In the Dec. 30 interview with Bloomberg, Gingrich said he personally received only about $35,000 a year. The rest of the money went to his firm, he said.

According to three people familiar with Gingrich’s contract with Freddie Mac, the company was paying Gingrich’s firm only for the services of Gingrich himself, not for work by any of his staff.

Gingrich’s first contract with the mortgage company was in 1999, five months after he resigned from Congress and as House speaker, according to a Freddie Mac press release.

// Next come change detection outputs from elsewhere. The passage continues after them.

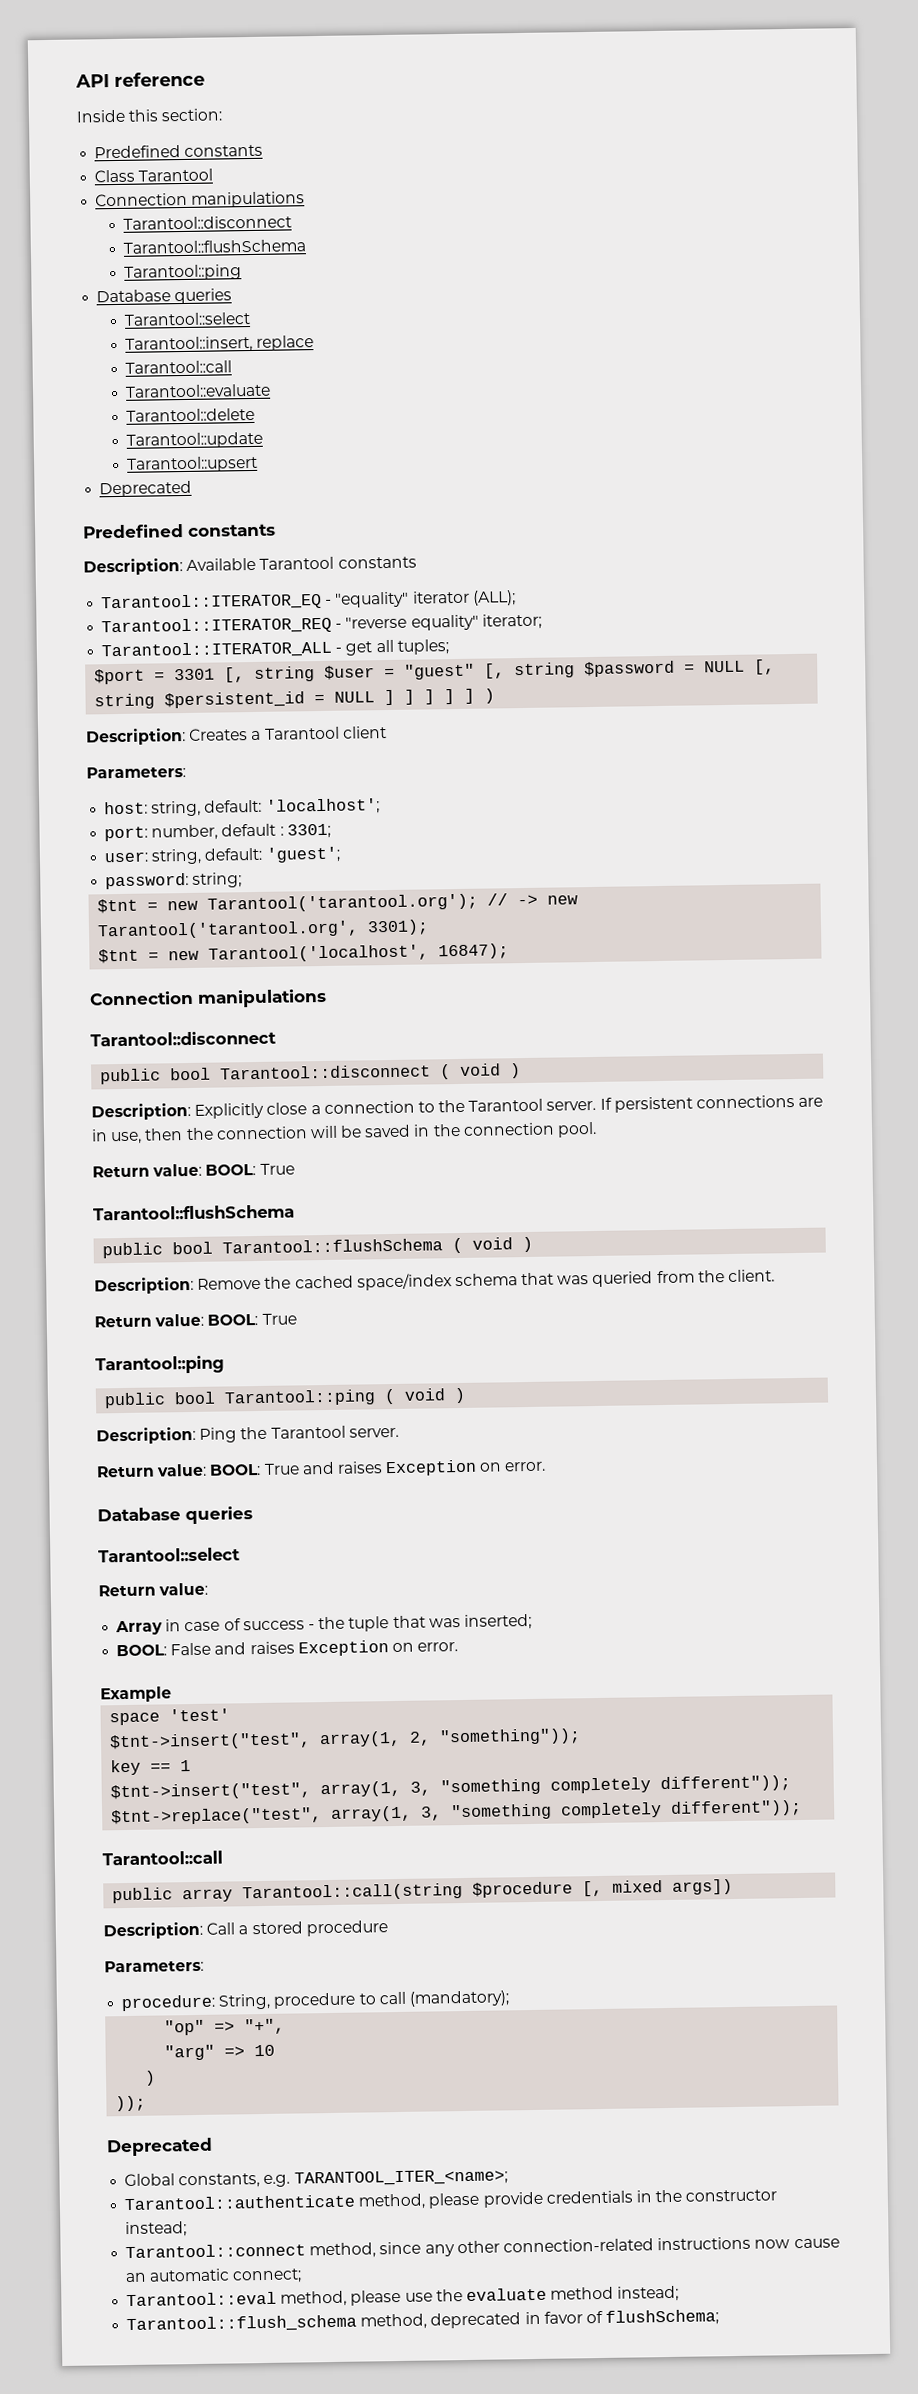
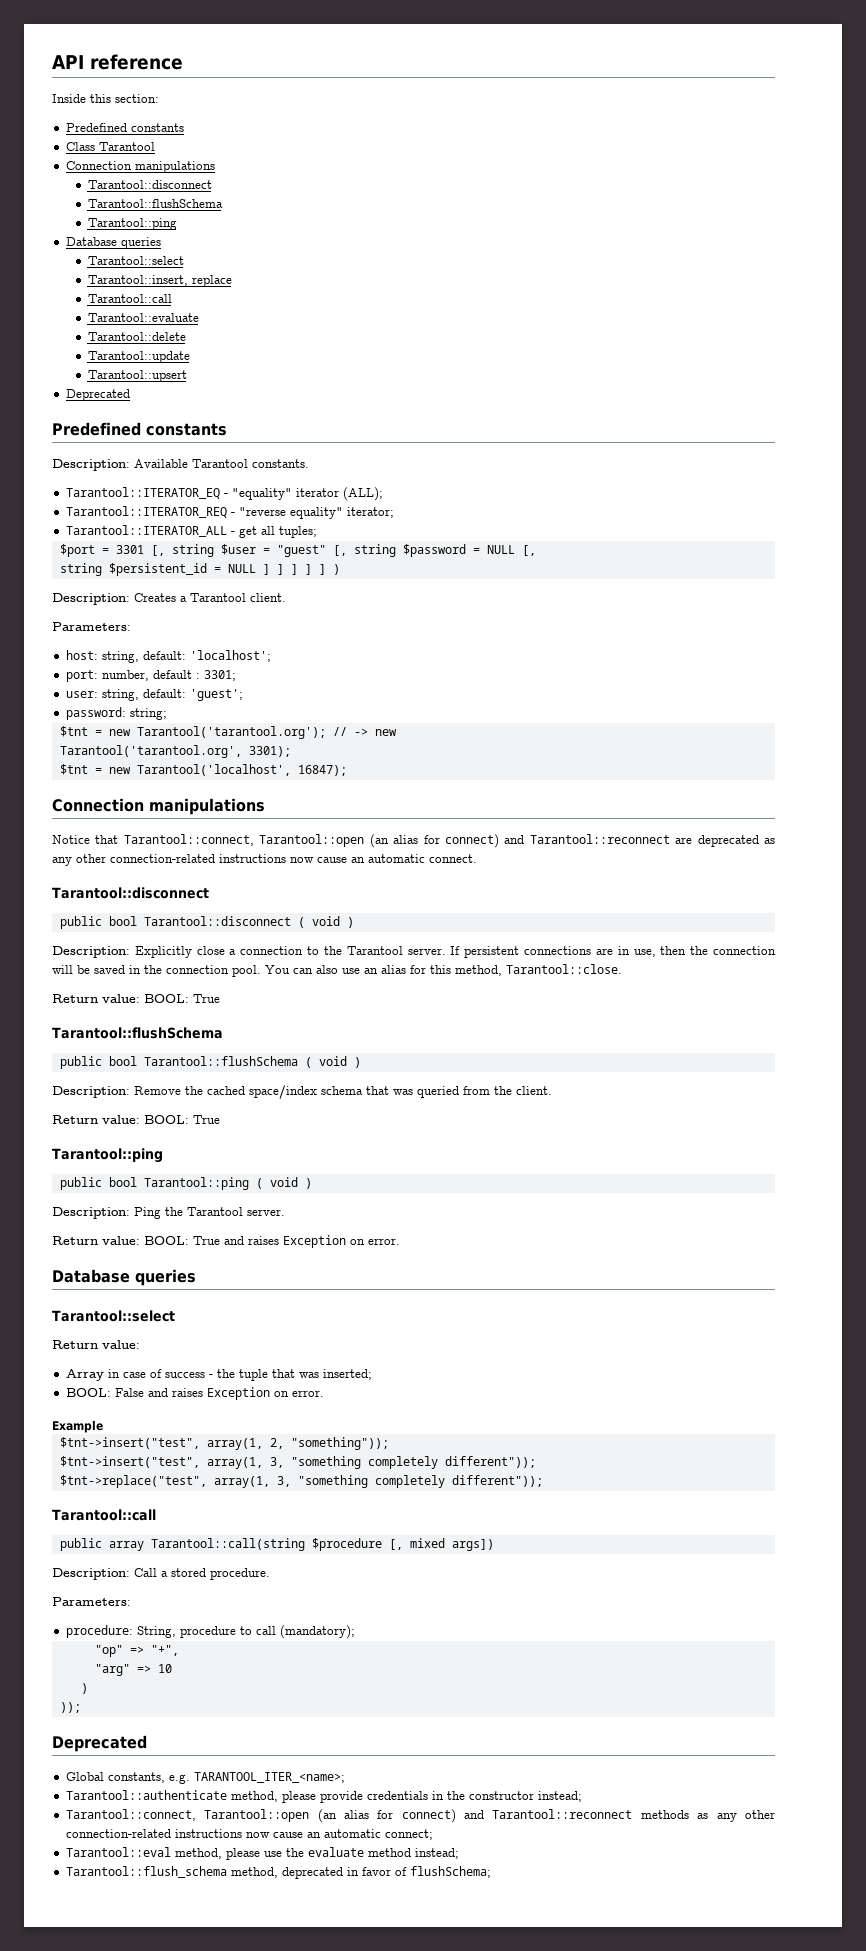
[337,556,417,569] constants -> [252,459,309,468] constants.
[342,726,387,739] client -> [250,593,286,602] client.
(327, 998) none -> [52,834,775,848] [52,854,477,866] // Notice that Tarantool::connect, Tarantool::open (an alias for connect) and Tarantool::reconnect are deprecated as any other connection-related instructions now cause an automatic connect.
(598, 1129) none -> [265,964,622,976] You can also use an alias for this method, Tarantool::close.
[109,1708,231,1726] // space 'test' -> (103, 1426) none
[110,1759,192,1776] // key == 1 -> (389, 1443) none
[305,1920,388,1937] procedure -> [210,1568,270,1580] procedure.
[125,2241,422,2259] Tarantool::connect method, since -> [65,1809,709,1823] Tarantool::connect, Tarantool::open (an alias for connect) and Tarantool::reconnect methods as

His consulting firm was paid a self-renewing, monthly retainer of $25,000 to $30,000 between May 1999 until 2002, according to three people familiar with aspects of the business agreement.

Second Freddie Contract

Gingrich’s second contract with Freddie Mac was a two-year retainer for which he was paid a total of $600,000, said two people familiar with the agreement.

Throughout the campaign, Gingrich has distanced himself from Freddie Mac, criticizing its business model and even suggesting some Democrats should be jailed for associating with the company’s officials at a time when the housing market (ETSLTOTL) was about to collapse.

“You ought to start with Barney Frank,” when talking about people to put in jail, Gingrich said during an Oct. 11 Republican presidential debate, referring to the Massachusetts congressman who serves as the ranking Democrat on the House Financial Services Committee. “Go back and look at the lobbyists he was close to at Freddie Mac,” Gingrich said in the debate, sponsored by Bloomberg News and the Washington Post.